#### REQUIRED WORK
I'd like every line from the material below that has "Conditioner" in it.

#### DATA FOR THE TASK
*** Block opens ***
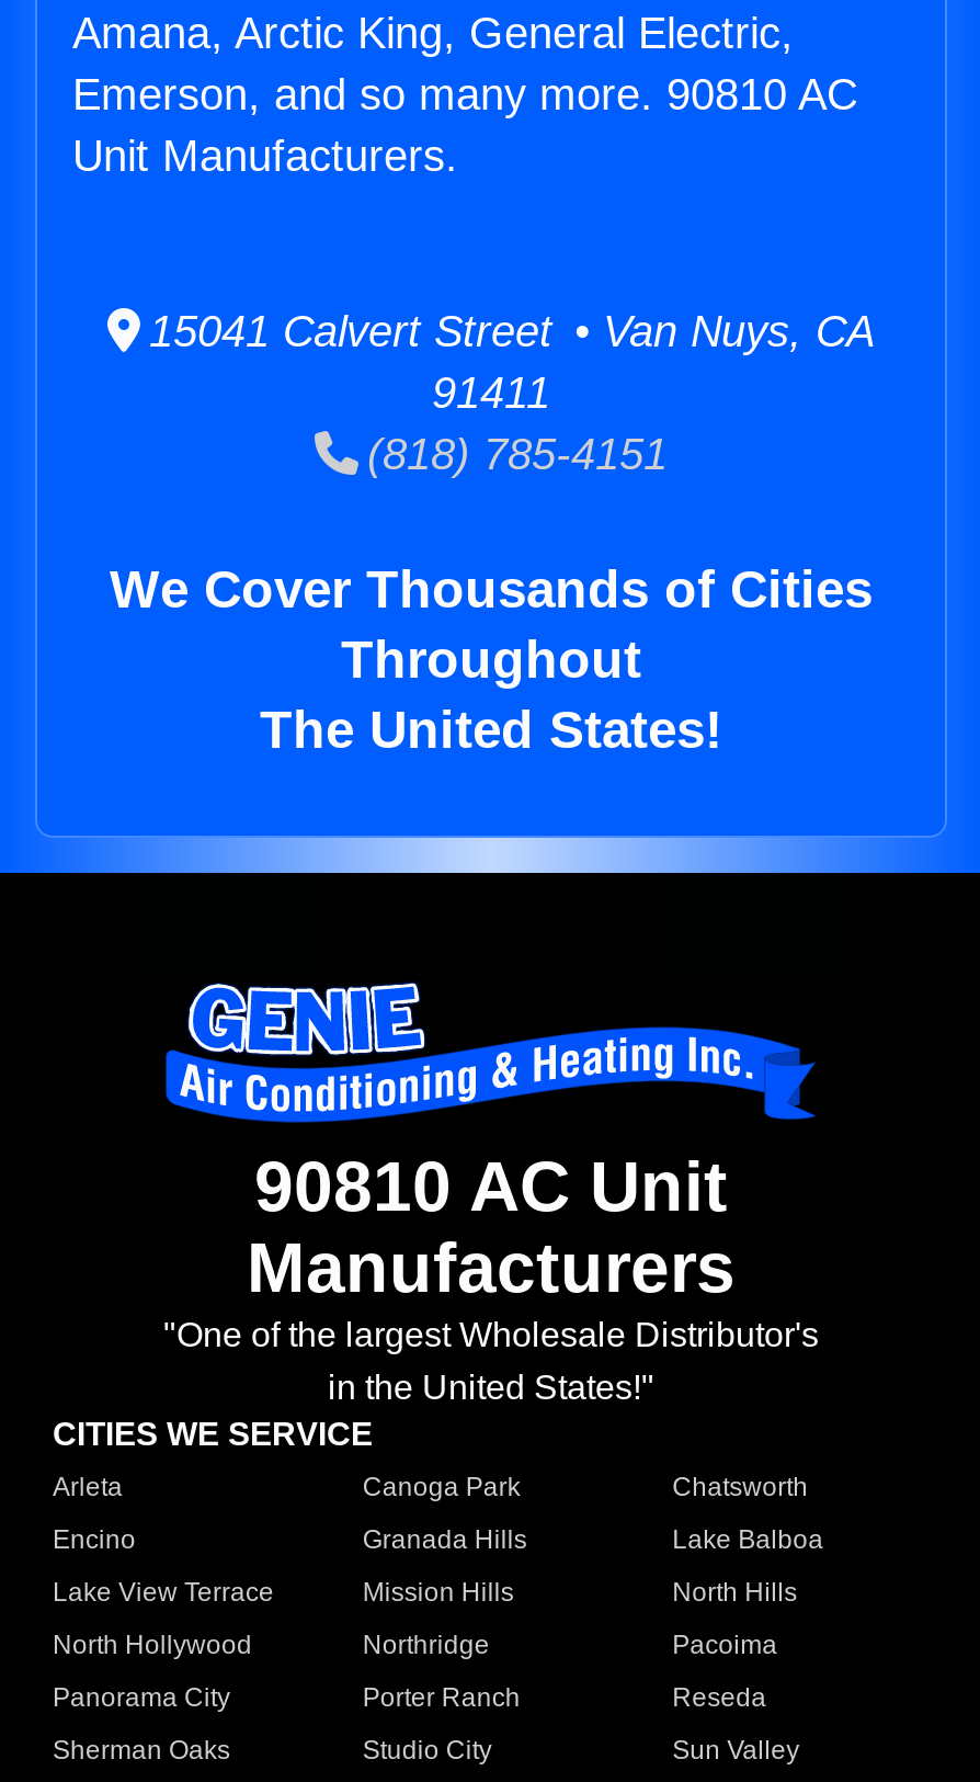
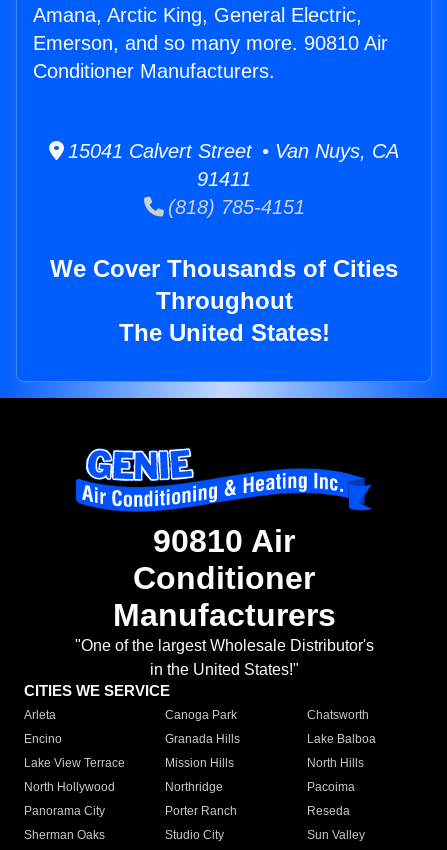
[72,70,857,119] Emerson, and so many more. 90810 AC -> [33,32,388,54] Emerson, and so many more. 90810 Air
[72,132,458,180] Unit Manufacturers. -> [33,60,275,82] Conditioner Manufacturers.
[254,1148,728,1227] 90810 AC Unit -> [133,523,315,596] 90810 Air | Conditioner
*** Block closes ***
*** Block opens ***
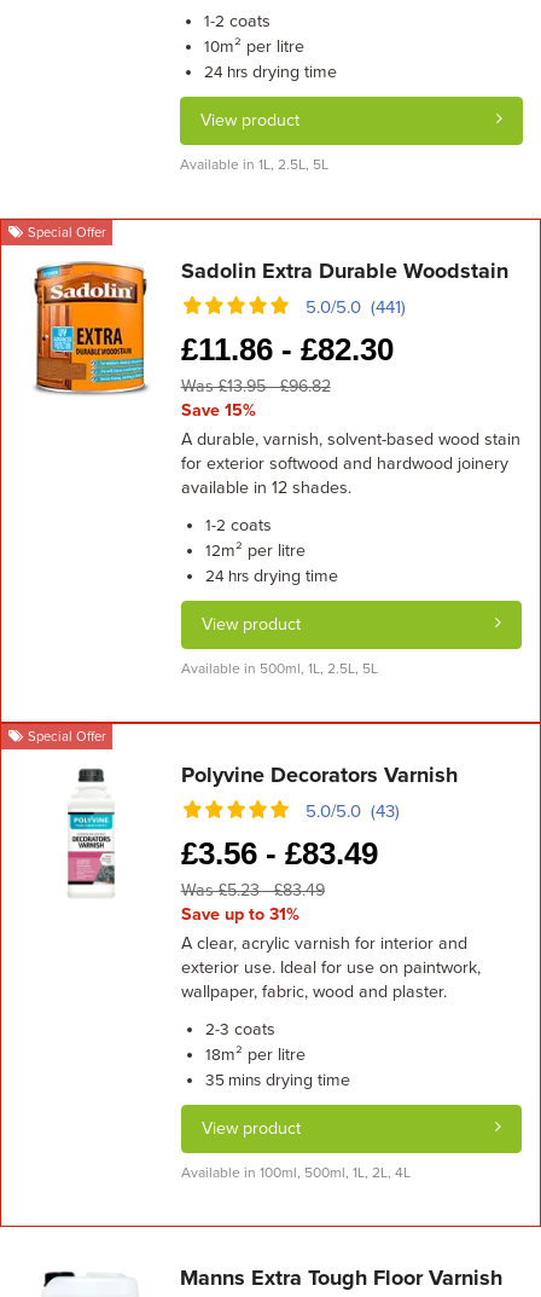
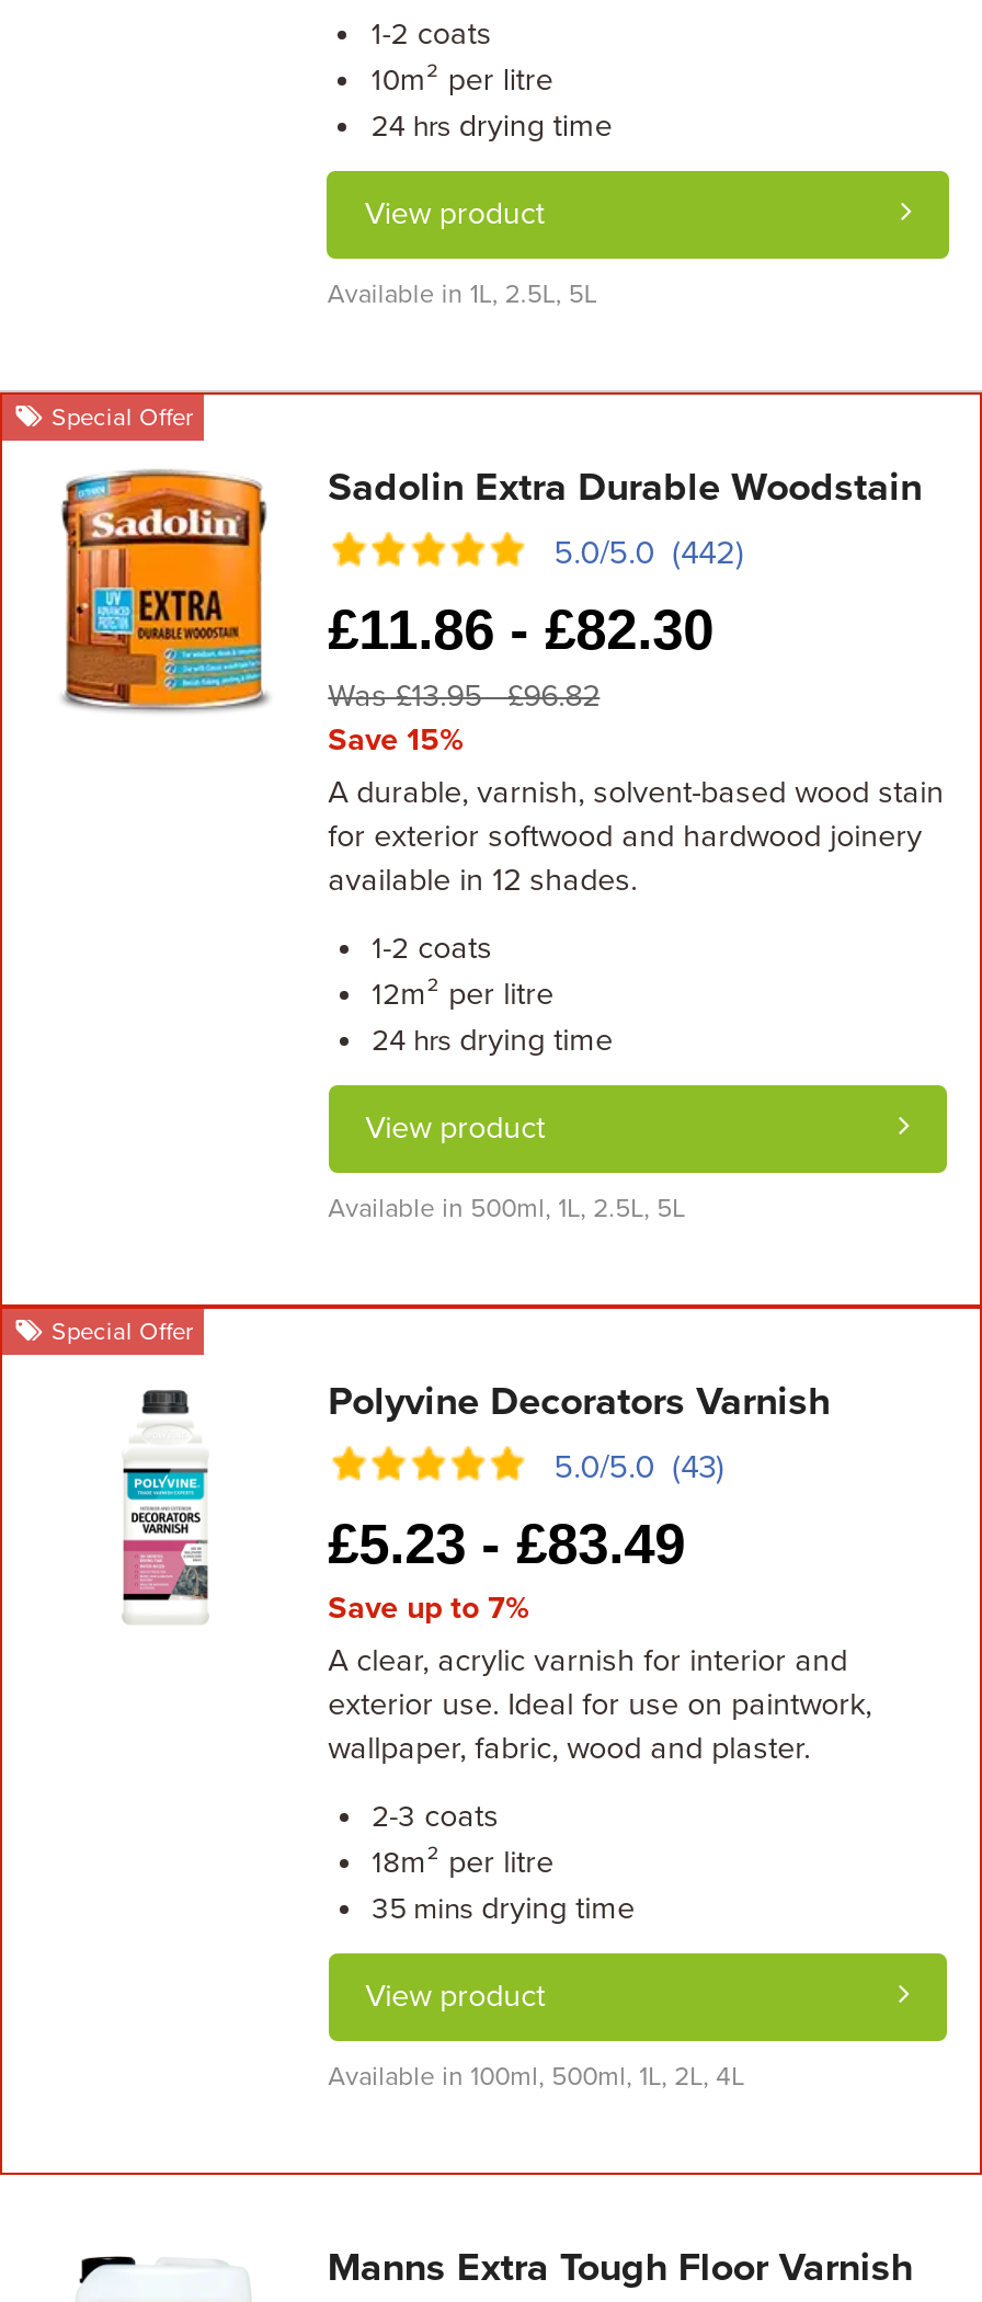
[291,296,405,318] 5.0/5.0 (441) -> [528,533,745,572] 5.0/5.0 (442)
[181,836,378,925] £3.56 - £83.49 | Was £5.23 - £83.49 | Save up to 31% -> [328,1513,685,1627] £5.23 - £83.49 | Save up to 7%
*** Block closes ***
#### EXERCISE SOLUTION
[72,132,458,180] Unit Manufacturers. -> [33,60,275,82] Conditioner Manufacturers.
[254,1148,728,1227] 90810 AC Unit -> [133,523,315,596] 90810 Air | Conditioner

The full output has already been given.